Because your report includes information which will literally affect all aspects of your daily life, like what car you drive, where you live, your employment even how much money you can put away for your children’s education etc.
If your credit rating is good and healthy, you’ll know all you need to do is just to keep doing what you are doing in the right way. However, if it turns out mediocre or bad, you’ll realize that you need some changes even big changes in your life.
It doesn’t matter if you want or not to use credit, life changes always. When you’re married or more new family members coming out, you may desire to buy a bigger house of your dream.
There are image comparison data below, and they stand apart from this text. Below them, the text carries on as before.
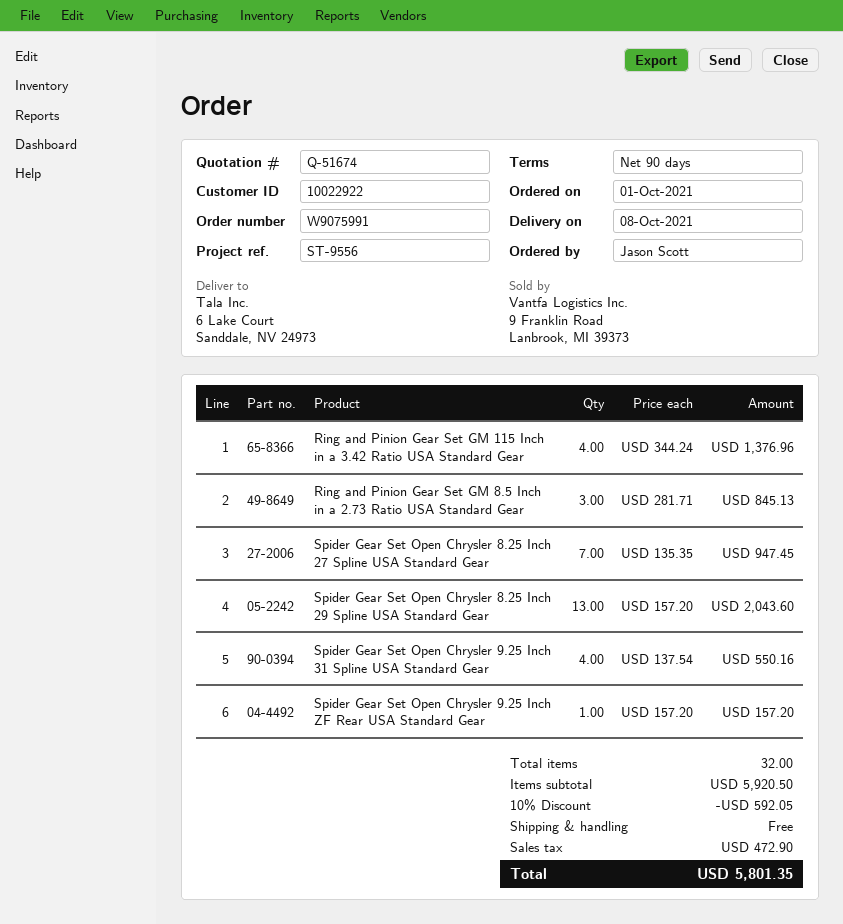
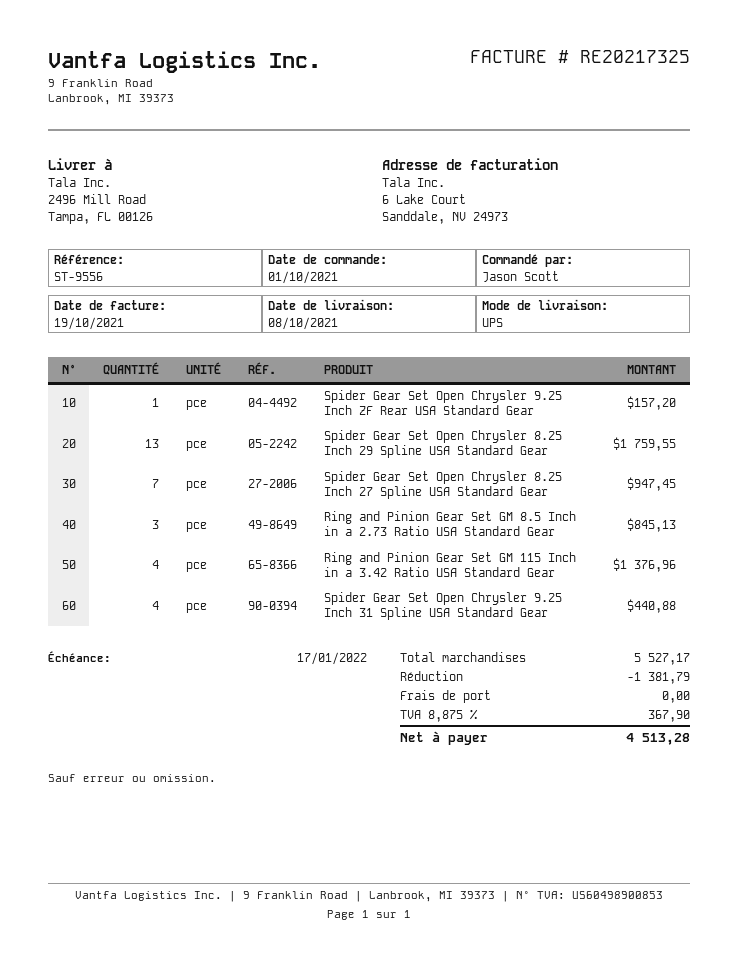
ship to: 6 Lake Court, Sanddale, NV 24973 -> 2496 Mill Road, Tampa, FL 00126
Spider Gear Set Open Chrysler 8.25 Inch 29 Spline USA Standard Gear: 13 for 2043.60 -> 13 for 1759.55
Spider Gear Set Open Chrysler 9.25 Inch 31 Spline USA Standard Gear: 4 for 550.16 -> 4 for 440.88
subtotal: 5920.50 -> 5527.17
discount: 592.05 -> 1381.79
tax: 472.90 -> 367.90
total: 5801.35 -> 4513.28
If your credit scores keep going down, you will pay a lot more than necessary for your house – if you’re lucky and allowed to make that purchase.
How does it work and Why?
Apparently, the higher your credit scores, the lower interest rates you will get to pay for a mortgage. Lenders are more likely to approve your loan with lower interest rates because according to your report, they can tell if you’re good at money management and financial plans.
Smart buyers would always choose the fixed rate mortgage. Do you know thousands of people are losing their homes every year because they opted for adjustable rate mortgage? Once your life getting worse or you’re expecting some delayed monthly payments, it will only be a disaster if your lender adjust the interest rate of your mortgage.
Let’s check out following numbers and do some easy maths:
If your house costs you $150,000 and the interest rate fixed at 4%, that’s roughly $6,000 for the first year’s interest or $500/month. If you purchase the same house at the same price but pay 6% interest rate, then the first year’s interest will be $9,000 or $750/month. So tell me, what can you do with an extra $250/month?
Lenders love people with excellent credit scores by rewarding them with lower interest rates. This also applies when you’re buying a car, or even furniture.
Lots of people may be thinking that all my bills have been paid on time and I don’t owe any excessive amount, so my credit score should be just fine. They might be right – or not.
Bad things happen. Your credit report could have some errors, by data entry or even in the worst scenario, you could be a victim of identity theft. Anyway, your scores could be totally ruined and you wouldn’t even realize until you need to use your credit.
It’s a smart move that you keep a close eye on your credit report, believe me, it is indeed worth thousands.